En este contexto, Luis Carnota, director de la Oficina del Conductor, alerta de una práctica que genera inquietud en el sector y que, según denuncia, se traduce en presión sobre los conductores para incumplir la normativa. “Algunas empresas se ofrecen a pagarnos la multa si no paramos a descansar”, advierte en una entrevista para ‘El Debate’, una dinámica que compromete tanto la seguridad vial como la legalidad del propio sistema.

España cuenta actualmente con unos 250.000 transportistas, pero arrastra un déficit estimado de 20.000 profesionales.

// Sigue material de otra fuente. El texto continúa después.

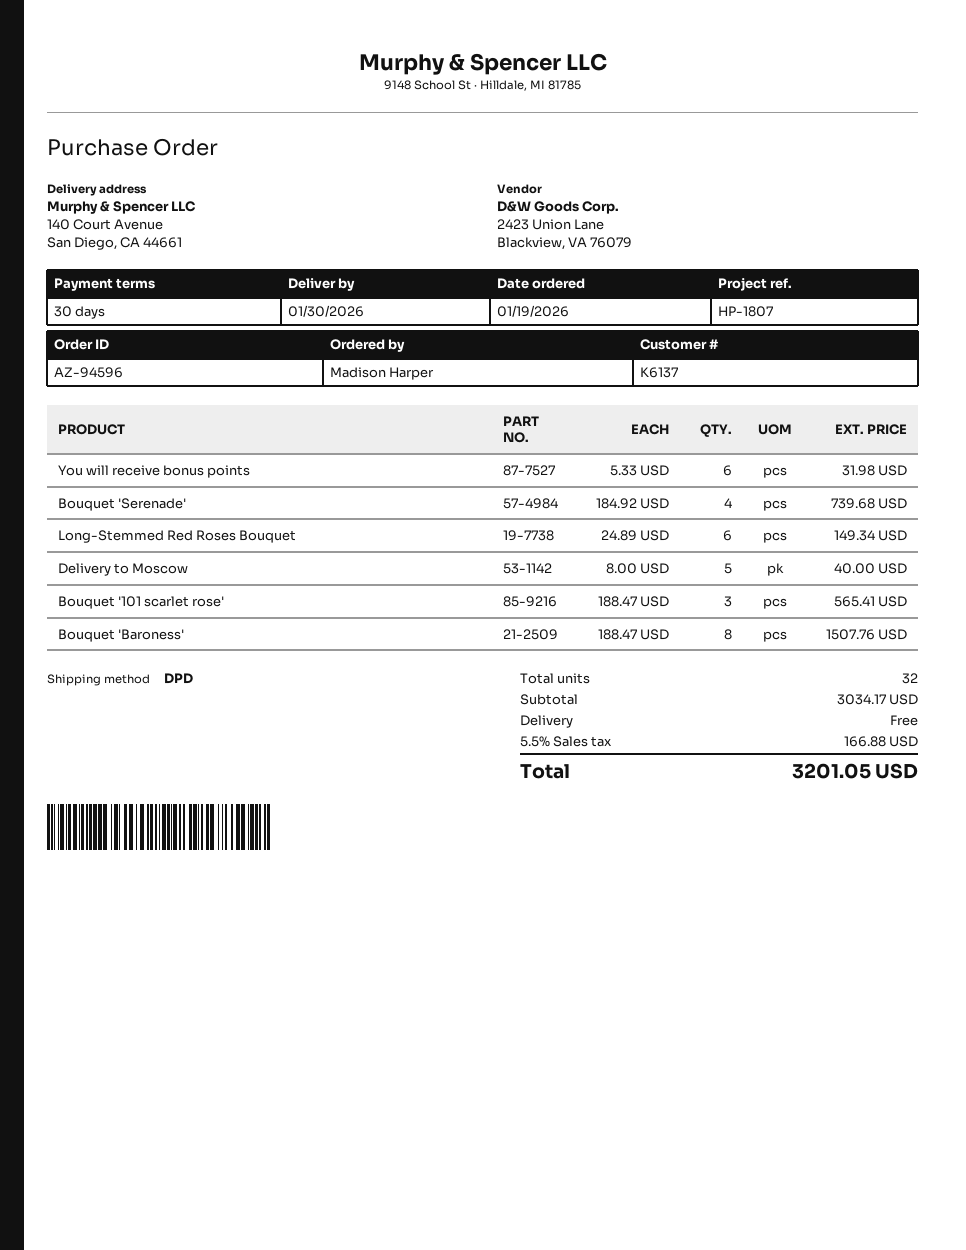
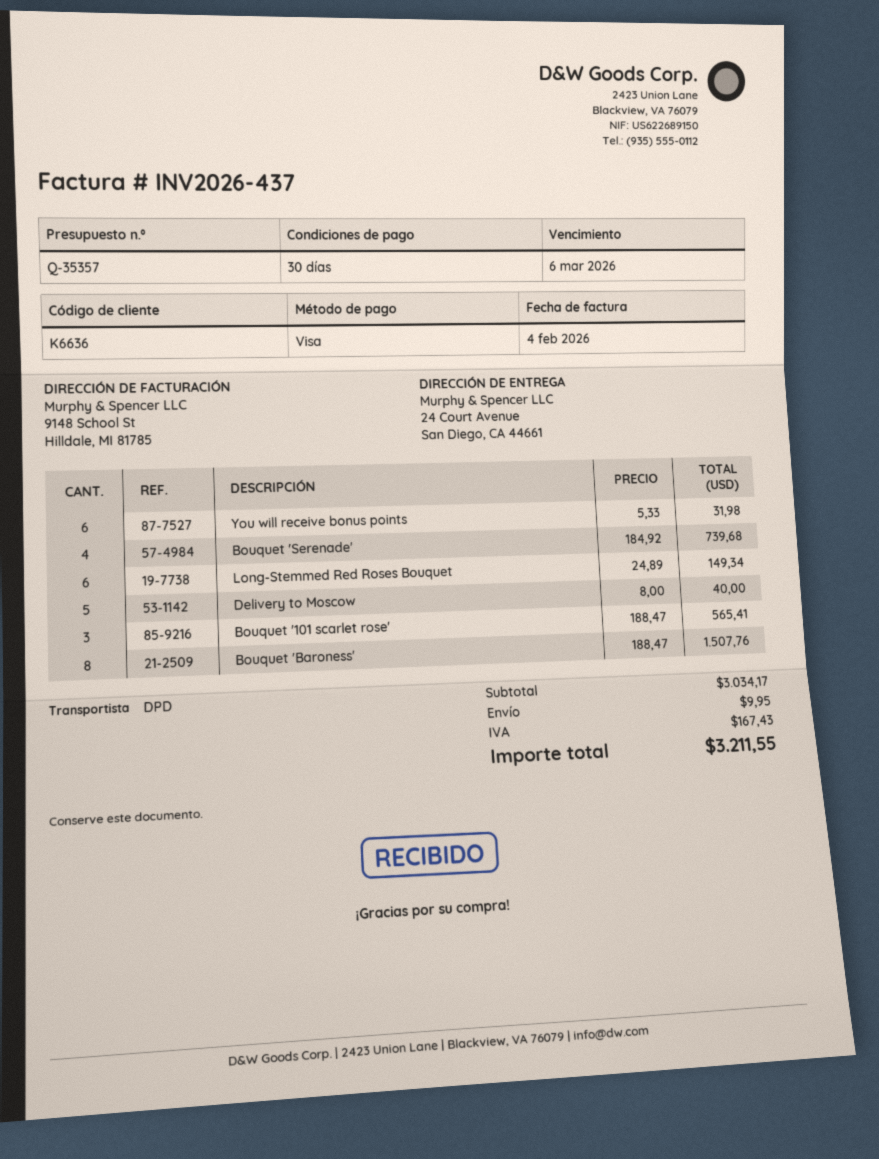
customer number: K6137 -> K6636
ship to: 140 Court Avenue, San Diego, CA 44661 -> 24 Court Avenue, San Diego, CA 44661
shipping: 0.00 -> 9.95
tax: 166.88 -> 167.43
total: 3201.05 -> 3211.55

Esta brecha responde, en gran parte, al progresivo abandono de la actividad por parte de conductores que denuncian jornadas exigentes, y escaso relevo generacional. El envejecimiento del colectivo y la falta de incentivos para atraer nuevos trabajadores agravan una situación que ya es una realidad.

Normativa y control de los tiempos de conducción 

Uno de los puntos más sensibles de estos profesionales es el cumplimiento de los tiempos de conducción y descanso, regulados por normativa europea. De forma general, un conductor no puede superar las 9 horas diarias al volante (ampliables a 10 en casos excepcionales), ni las 56 semanales. Además, está obligado a realizar pausas de al menos 45 minutos cada 4 horas y media de conducción.

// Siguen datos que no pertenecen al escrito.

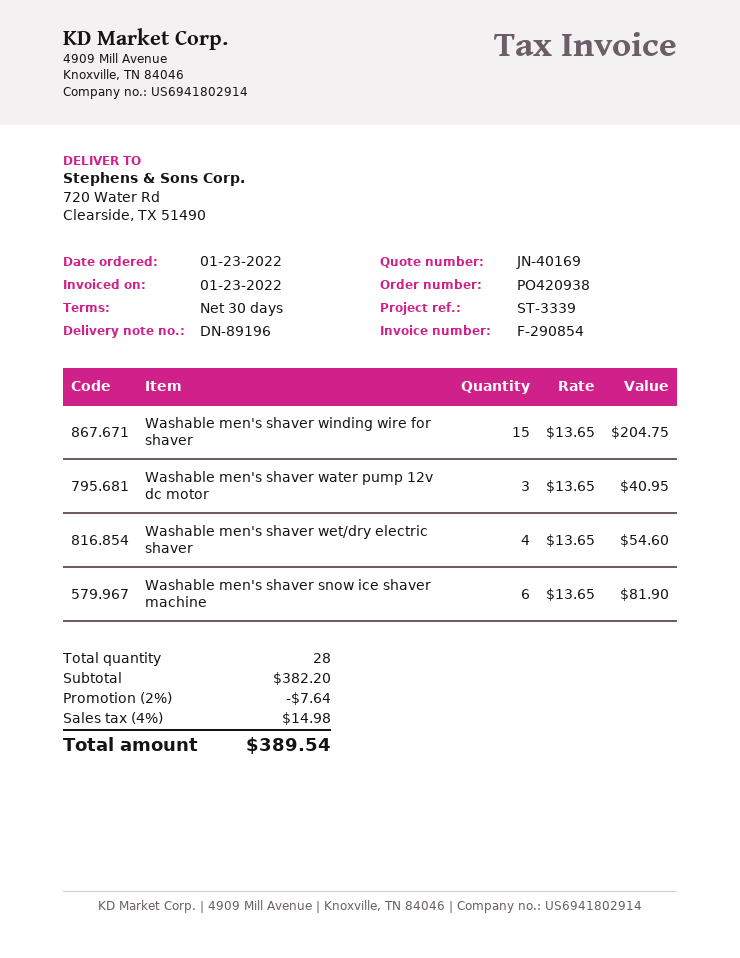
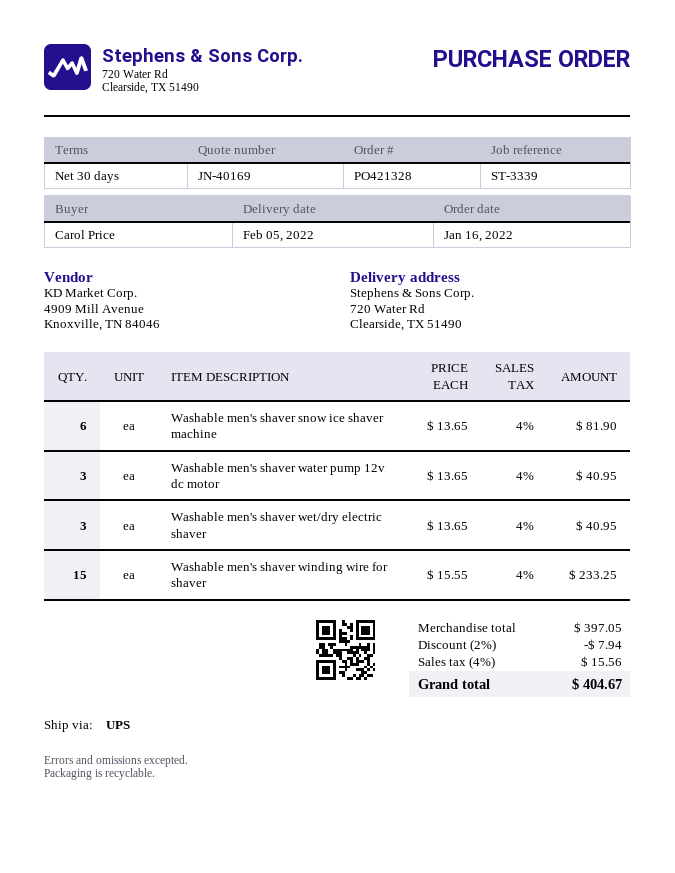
order number: PO420938 -> PO421328
order date: 2022-01-23 -> 2022-01-16
Washable men's shaver winding wire for shaver: 15 x 13.65 = 204.75 -> 15 x 15.55 = 233.25
Washable men's shaver wet/dry electric shaver: 4 x 13.65 = 54.60 -> 3 x 13.65 = 40.95
subtotal: 382.20 -> 397.05
discount: 2% = 7.64 -> 2% = 7.94
tax: 4% = 14.98 -> 4% = 15.56
total: 389.54 -> 404.67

Estos datos quedan registrados en el tacógrafo, un dispositivo que permite a las autoridades verificar el cumplimiento de la ley. De hecho, llevan años reclamando que este sistema, ya plenamente implantado en el sector, sea reconocido también como registro oficial de la jornada laboral, al entender que refleja con precisión los tiempos de conducción, trabajo y descanso de los profesionales.

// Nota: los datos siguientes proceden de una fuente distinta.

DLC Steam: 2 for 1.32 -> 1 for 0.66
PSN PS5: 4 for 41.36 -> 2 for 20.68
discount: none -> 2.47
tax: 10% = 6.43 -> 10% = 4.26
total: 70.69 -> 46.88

Incentivos para incumplir la normativa con el fin de que la mercancía llegue antes

Sin embargo, según denuncia Carnota, algunas empresas, especialmente en el caso de transportistas autónomos, incentivan el incumplimiento de estas normas para garantizar la entrega puntual de mercancías. De hecho, las sanciones por infracciones leves, que oscilan entre los 100 y los 400 euros, son asumidas en ocasiones por las propias compañías como un coste más del trabajo de la mercancía. 

“Algunas empresas pagan con gusto con tal de que la mercancía llegue en tiempo y hora”.

Pero el problema va más allá del ámbito administrativo y adquiere una dimensión penal en caso de accidente, ya que, si un conductor sufre un siniestro mientras incumple los tiempos de descanso, puede enfrentarse a responsabilidades penales, independientemente de las presiones por parte de la empresa

En este sentido, la normativa distingue entre asalariados y autónomos; mientras que en el primer caso la responsabilidad recae sobre la empresa, en el segundo es el propio conductor quien asume las consecuencias legales.

Aunque los controles en carretera no son constantes, en este caso, el tacógrafo actúa como prueba objetiva en caso de inspección o accidente, pero “no es habitual que nos paren a comprobar el disco”, según reconoce Carnota.